Выбрать главу

Но было бы грубейшим заблуждением хотя бы на мгновение предположить, что он стал писателем благодаря пьянству. Алкоголь пишет не вместо него, а внутри него, играя в некотором смысле роль микроскопа, позволяющего разглядеть реально существующие, но невидимые невооруженным глазом предметы. С тем же успехом можно предположить, что он, скорее всего, не страдал бы алкоголизмом, не передайся к нему эта болезнь по наследству от отца-алкоголика. Но тогда он, пожалуй, никогда бы не стал и тем писателем, которого мы знаем. Если взглянуть на дело с этой точки зрения, придется признать, что его гениальность была во многом обусловлена алкоголем.

Когда сочиняет Гофман: в состоянии опьянения или после, как, например, Э. А. По, творивший под воздействием выпитого накануне виски? Второе предположение представляется нам более вероятным. В соответствии с ним, озарения приходили к Гофману в состоянии алкогольного дурмана, и он приберегал образы своих пьяных галлюцинаций до наступления мучительных и жестоких часов похмелья. В эти часы он фиксировал их на бумаге с той силой выразительности, что была если не обусловлена, то обострена физической и психической депрессией. В пользу этого предположения, как мне кажется, говорят строки, которые можно прочесть на последних страницах Серапионовых братьев: Впрочем, иные честные, но чересчур уж приземленные люди считают едва ли не своим долгом приписывать стремительный полет разгоряченного воображения какому-либо болезненному душевному состоянию, и поэтому происходит так, что о том или ином писателе говорят, будто он творит не иначе как вкушая хмельные напитки, либо относят его фантастические творения на счет перевозбужденных нервов и вызванной этим горячки. Но ведь всем хорошо известно, что искусственно спровоцированное тем или иным способом душевное состояние может породить лишь отдельную счастливую или гениальную мысль, но ни в коем случае не самодостаточное, цельное произведение, которое требует величайшей вдумчивости.
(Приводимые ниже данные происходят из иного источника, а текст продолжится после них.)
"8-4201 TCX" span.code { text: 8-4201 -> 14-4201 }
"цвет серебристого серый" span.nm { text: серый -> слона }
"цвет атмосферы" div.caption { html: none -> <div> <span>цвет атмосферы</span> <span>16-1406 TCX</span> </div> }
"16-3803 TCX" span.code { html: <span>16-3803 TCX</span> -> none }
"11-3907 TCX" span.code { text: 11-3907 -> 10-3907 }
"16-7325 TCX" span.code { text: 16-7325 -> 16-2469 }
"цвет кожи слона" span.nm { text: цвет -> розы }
В действительности же он пьет не потому, что ему это нравится, а для того, чтобы разогреть свое воображение. Он неоднократно намекает на это; в качестве примера приведем хотя бы следующую дневниковую запись, сделанную им в апреле 1812 года: Вечером с трудом себя завел — с помощью вина и пунша.
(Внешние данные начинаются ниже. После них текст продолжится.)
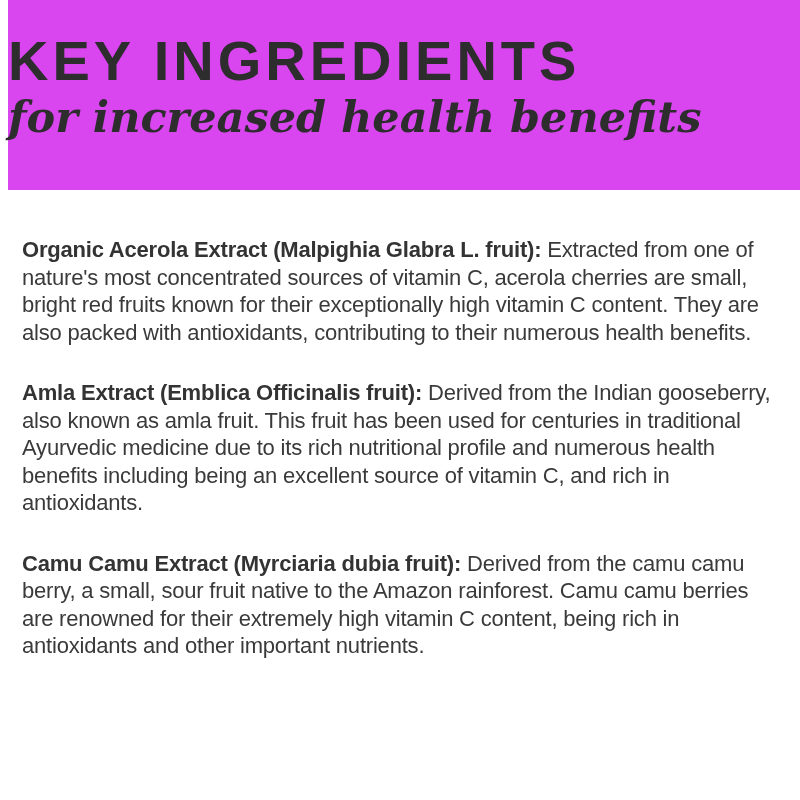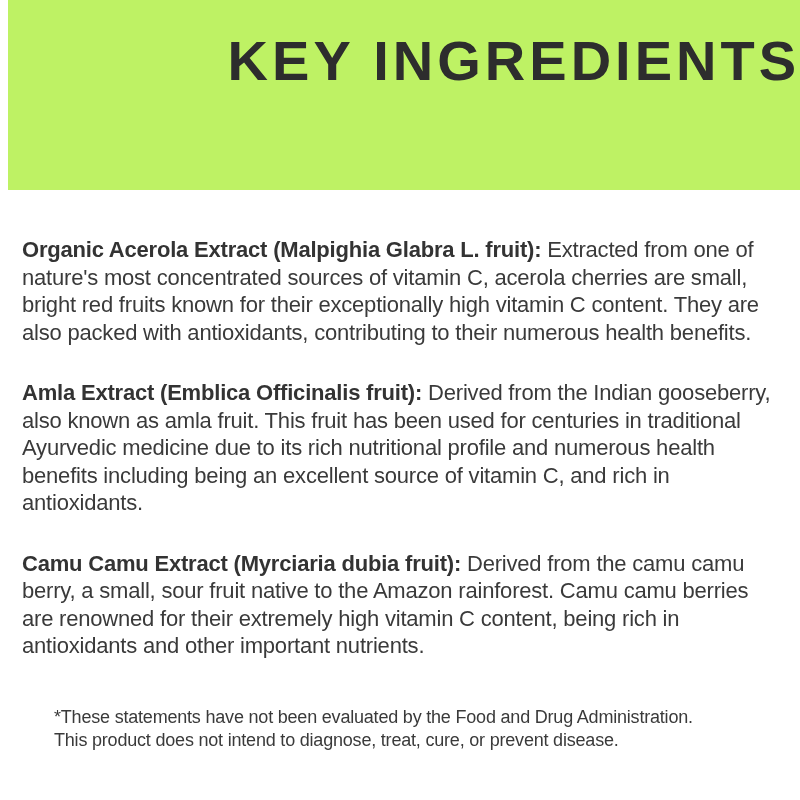"KEY INGREDIENTS" .banner { background: #bef264 -> #d946ef; text-align: right -> left }
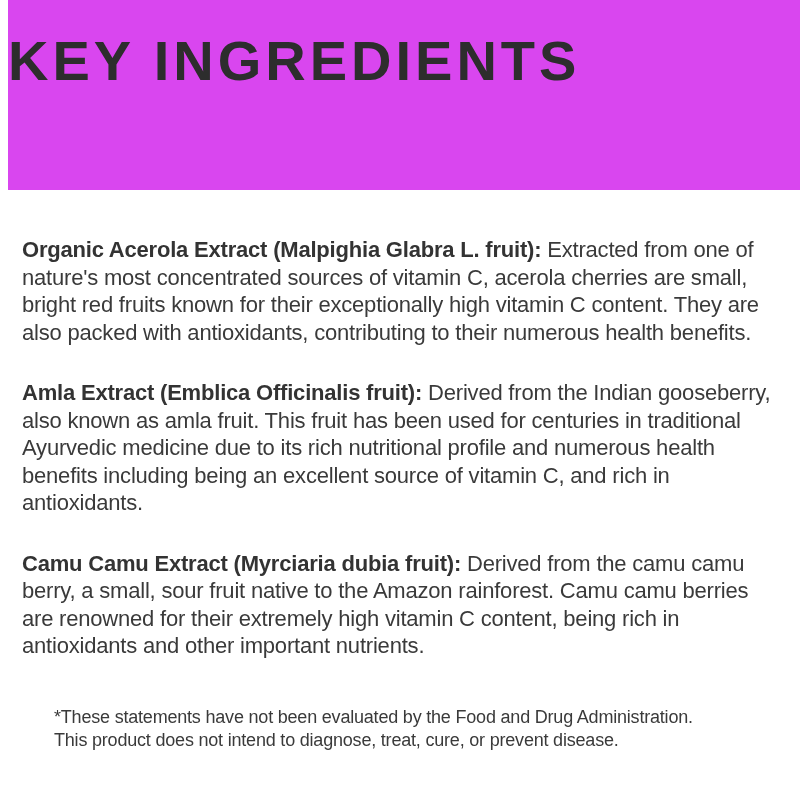"for increased health benefits" div.subtitle { html: none -> <div>for increased health benefits</div> }
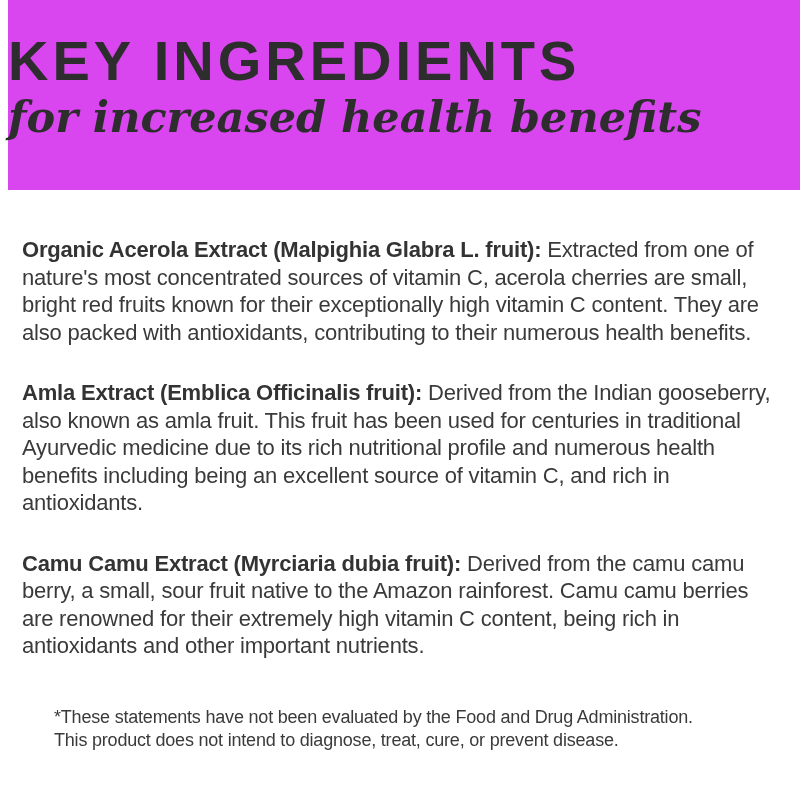"*These statements have not been" div.disclaimer { html: <div> <div>*These statements have not been evaluated by the Food and Drug Administration.</div> <div>This product does not intend to diagnose, treat, cure, or prevent disease.</div> </div> -> none }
Один ли он пьет или в компании, мозельское ли или шампанское в кредит, в «Розе» при нем неотлучно находится друг — Поллукс, хозяйский пес, молчаливый спутник его хмельных бдений. Поллукс — беспородный пес; по виду в нем есть что-то от пуделя и венгерской овчарки. Это черное чудовище кладет голову на колени писателю и долго смотрит на него своими глазами цвета меда. Происходит немой ночной мифический диалог между писателем, вовлеченным в буйную дионисийскую процессию, и невинным созданием, которое еще находится в плену хтонической тьмы, озаряемой сумбурными и блестящими видениями. Этот обожаемый Гофманом хозяйский пес послужил прототипом Берганцы в гораздо большей степени, нежели его предтеча из «Назидательных новелл». У Сервантеса Гофман заимствовал лишь имя и прошлое Берганцы, в то время как внешний облик, характер движений, мимика и общее выражение собачьей души персонажа были списаны им с пса Поллукса из гостиницы «Роза». Правда, он вложил в его уста свои собственные мысли и наделил его человеческим умом, который накладывается на его звериную сущность, но странным образом не отменяет ее; он наделил его двойной природой, что впоследствии проделает и с Котом Мурром. Наконец, спустя несколько месяцев после своего отъезда из Бамберга, работая над Сведениями о новых похождениях пса Берганцы, Гофман дает выход своей ревности к Грепелю в образе похотливого распутника, чьи ухаживания сбивают с толку юную героиню и настолько затемняют ее здравый смысл, что ей начинает казаться, будто она в него влюблена. По сути, это своего рода оправдание Юлии. Но, хотя он будет продолжать ее любить до самой своей смерти, на временном и пространственном расстоянии это чувство будет подвержено тем же спадам и подъемам, что имели место в дни бурной страсти. Юлия появляется в произведениях Гофмана в разных обличиях: то она сообщница коварного Дапертутто, куртизанка, сталкивающая своих любовников в пропасть (Приключения в новогоднюю ночь), то простодушное дитя, становящееся жертвой темных загадочных сил, то юная девушка, преследуемая видениями, сомнамбула с задатками прорицательницы, то, наконец, ангел, падающий жертвой адских или земных козней.